Theorem9.3.2Maximal Path Theorem

If a graph has \(n\) vertices and vertex \(u\) is connected to vertex \(w\text{,}\) then there exists a path from \(u\) to \(w\) of length no more than \(n\text{.}\)

(Indirect): Suppose \(u\) is connected to \(w\text{,}\) but the shortest path from \(u\) to \(w\) has length \(m\text{,}\) where \(m>n\). A vertex list for a path of length \(m\) will have \(m + 1\) vertices. This path can be represented as \(\left(v_0,v_1,\ldots, v_m\right)\), where \(v_0=u\) and \(v_m= w\). Note that since there are only \(n\) vertices in the graph and \(m\) vertices are listed in the path after \(v_0\), we can apply the pigeonhole principle and be assured that there must be some duplication in the last \(m\) vertices of the vertex list, which represents a circuit in the path. This means that our path of minimum length can be reduced, which is a contradiction.

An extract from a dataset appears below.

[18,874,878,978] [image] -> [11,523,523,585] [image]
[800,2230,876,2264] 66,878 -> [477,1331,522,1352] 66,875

Suppose that the information about edges in a graph is stored in an adjacency matrix, \(G\text{.}\) The relation, \(r\text{,}\) that \(G\) defines is \(v r w\) if there is an edge connecting \(v\) to \(w\text{.}\) Recall that the composition of \(r\) with itself, \(r^2\), is defined by \(v r^2 w\) if there exists a vertex \(y\) such that \(v r y\) and \(y r w\); that is, \(v\) is connected to \(w\) by a path of length 2. We could prove by induction that the relation \(r^k\), \(k\geq 1\), is defined by \(v r^k w\) if and only if there is a path of length \(k\) from \(v\) to \(w\text{.}\) Since the transitive closure, \(r^+\), is the union of \(r\text{,}\) \(r^2\) \(,r^3,\ldots\), we can answer our connectivity question by determining the transitive closure of \(r\text{,}\) which can be done most easily by keeping our relation in matrix form. Theorem 9.3.2 is significant in our calculations because it tells us that we need only go as far as \(G^n\) to determine the matrix of the transitive closure.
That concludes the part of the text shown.